En s’individuant, Basile induit aussi la redynamisation mythologique d’un espace voué à la désertification, à l’extinction. On ne s’arrache
pas aussi facilement du cœur de ses origines sociales (et quand on s’en arrache, tout paraît alors unheimlich comme disait Freud, étrange, c’est-à-dire plus du tout
comme à la maison dans une traduction littérale) : les nains de jardin, la « Fuego » rouge, le Guignolet, L’Huma, le bonhomme de neige, la sapin de Noël, le rock
du samedi soir, les surnoms foireux entre copains, les couleurs fluo, la B.D. participent d’une culture populaire, habituellement évincée en province des représentations
dominantes mais qui ici fait retour, accompagnée des restes d’un cinéma de genre (moribond en France) dont la présence vaut aussi pour être parasitée par cette culture-là.

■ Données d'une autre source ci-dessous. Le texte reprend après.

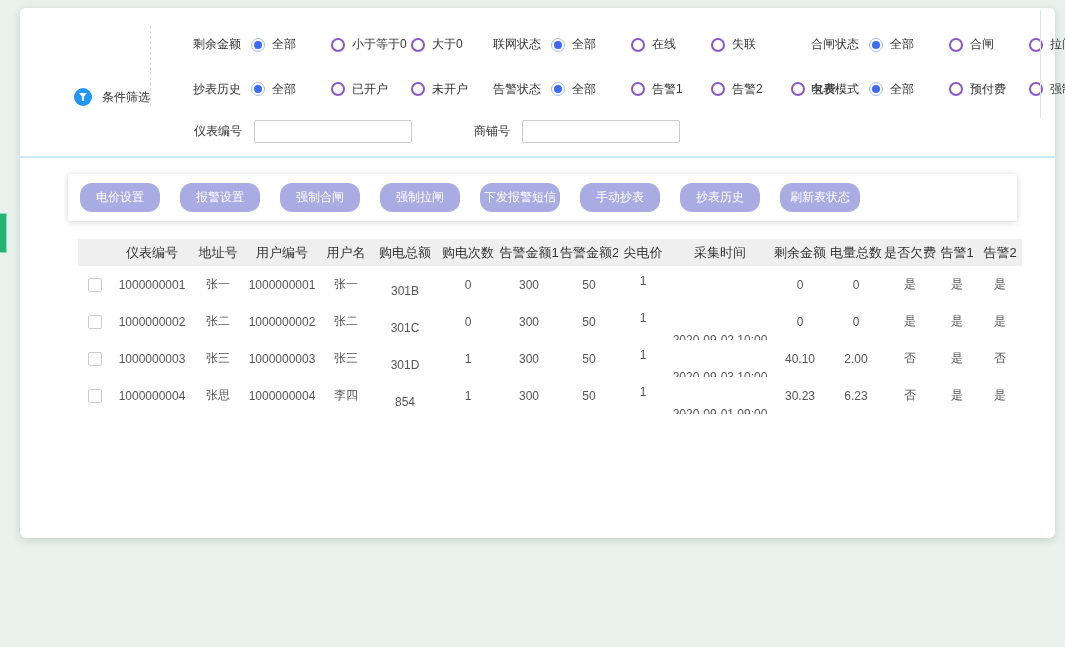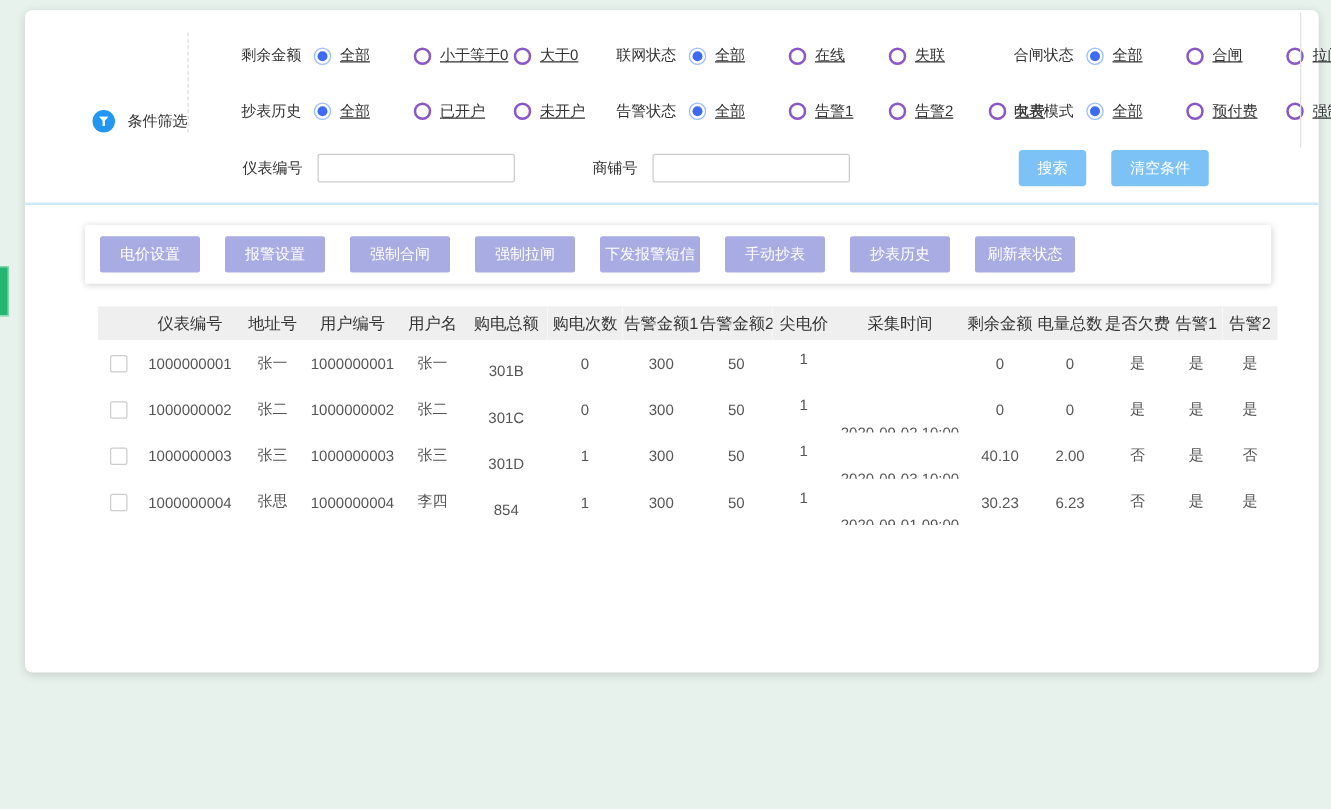--- a/index.html
+++ b/index.html
@@ -83,7 +83,7 @@
   .filter-group { display: flex; align-items: center; font-size: 12px; color: #333; }
   .group-label { margin-right: 10px; white-space: nowrap; }
   .option { display: flex; align-items: center; gap: 7px; min-width: 80px; cursor: pointer; }
-  .option .opt-label { white-space: nowrap; color: #333; text-decoration: underline; }
+  .option .opt-label { white-space: nowrap; color: #333; }
   .radio {
     width: 14px; height: 14px; border-radius: 50%;
     border: 2px solid #8a56c8; background: #fff; flex: none;

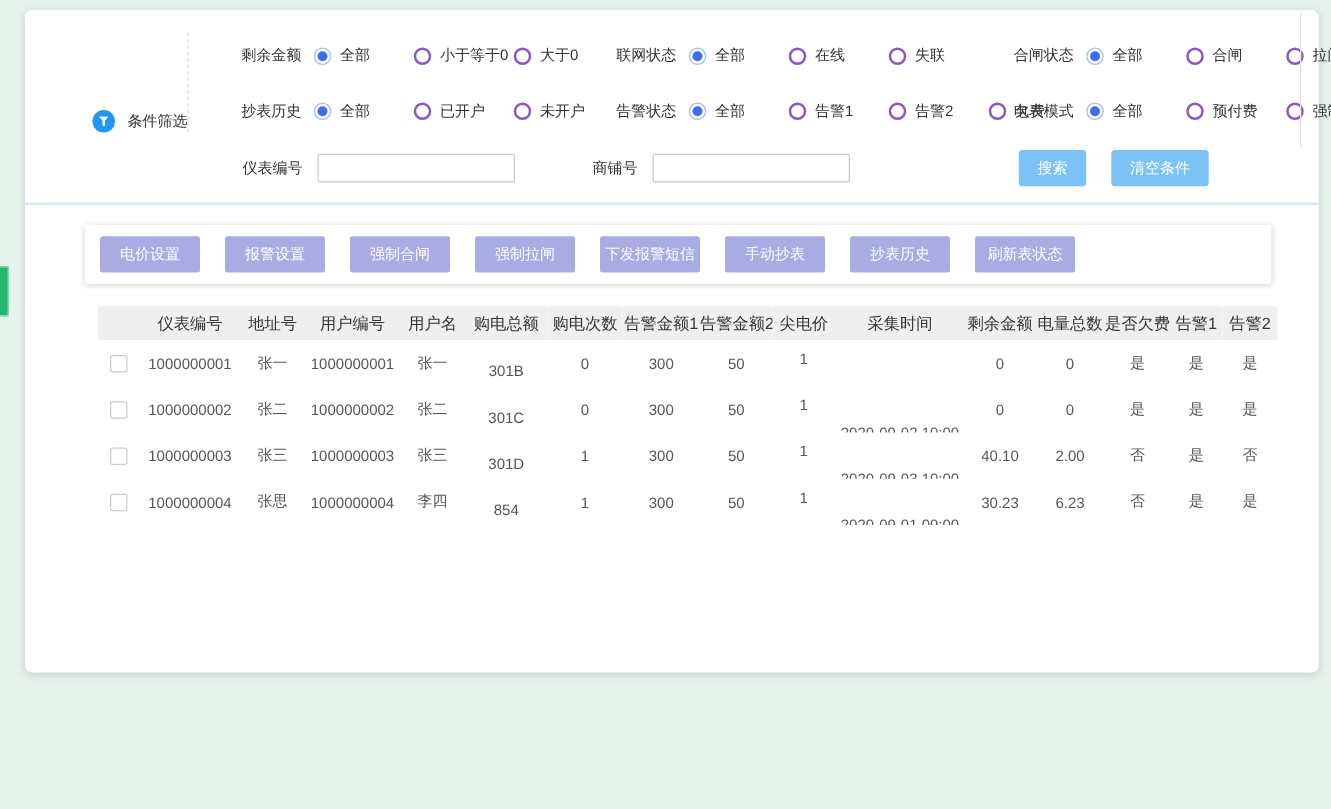--- a/index.html
+++ b/index.html
@@ -279,10 +279,6 @@
     <div class="input-group shop">
       <label>商铺号</label>
       <input type="text" value="" style="">
-    </div>
-    <div class="search-buttons">
-      <button class="blue-btn">搜索</button>
-      <button class="blue-btn">清空条件</button>
     </div>
   </div>
 

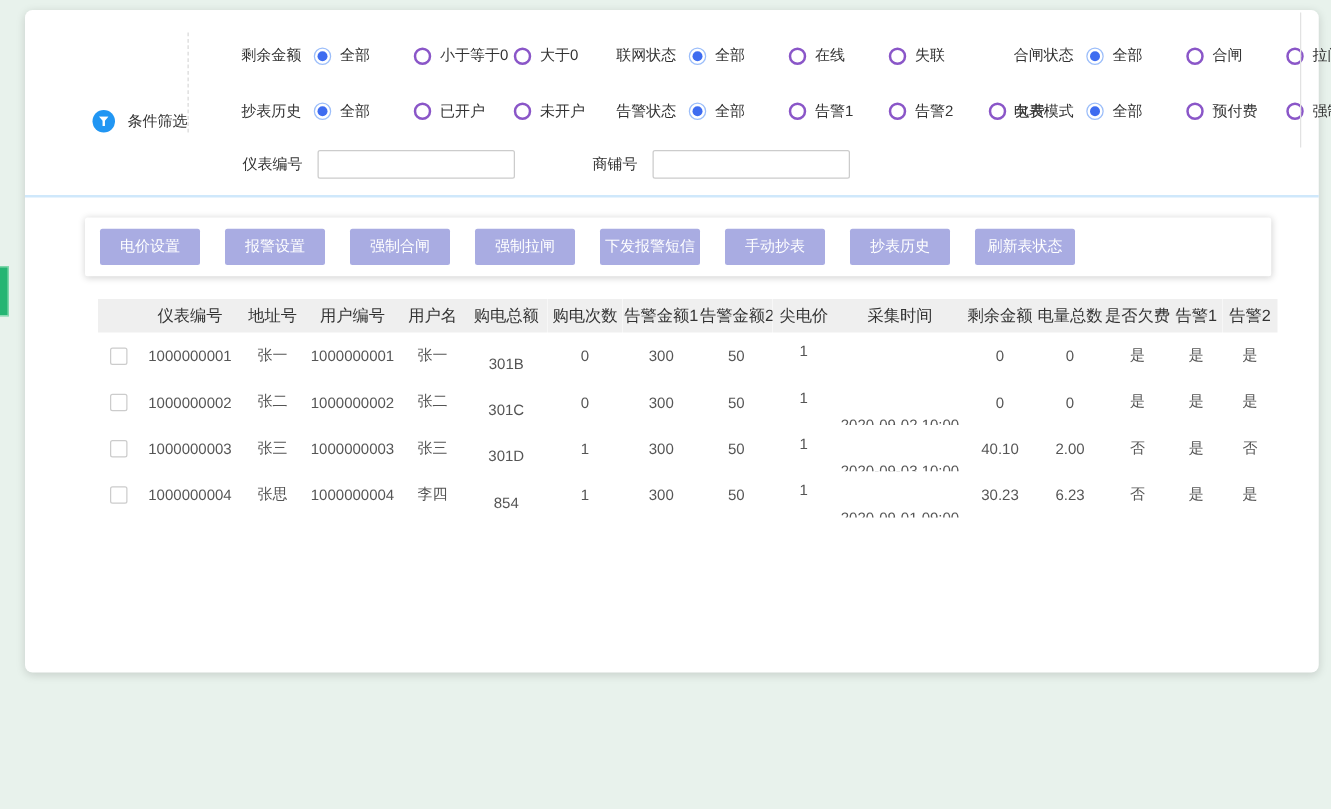--- a/index.html
+++ b/index.html
@@ -130,7 +130,7 @@
   }
   .action-btn {
     background: #a9ace2; color: #fff;
-    border: none; border-radius: 2px;
+    border: none; border-radius: 12px;
     font-size: 12px; width: 80px; padding: 6px 0;
     text-align: center; cursor: pointer; font-family: inherit; white-space: nowrap;
   }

L’étrangeté vaut dans les deux sens, d’abord de voir aujourd’hui un cinéma de genre, dont le déclin neutralisé est décliné au pluriel, et surtout encore possible à l’intérieur
d’un cadre culturel populaire, ensuite de voir également et dans le même temps des lambeaux de culture populaire ragaillardir le cinéma de genre, quel qu’il soit. Le Tarn devient
alors, le temps d’un film, le centre d’un monde qui s’est considérablement rapetissé depuis cinq siècles de mondialisation (on devrait parler plus justement d’occidentalisation du
monde et Guiraudie en livre une version à l’occitane : « l’occitanisation du monde » !).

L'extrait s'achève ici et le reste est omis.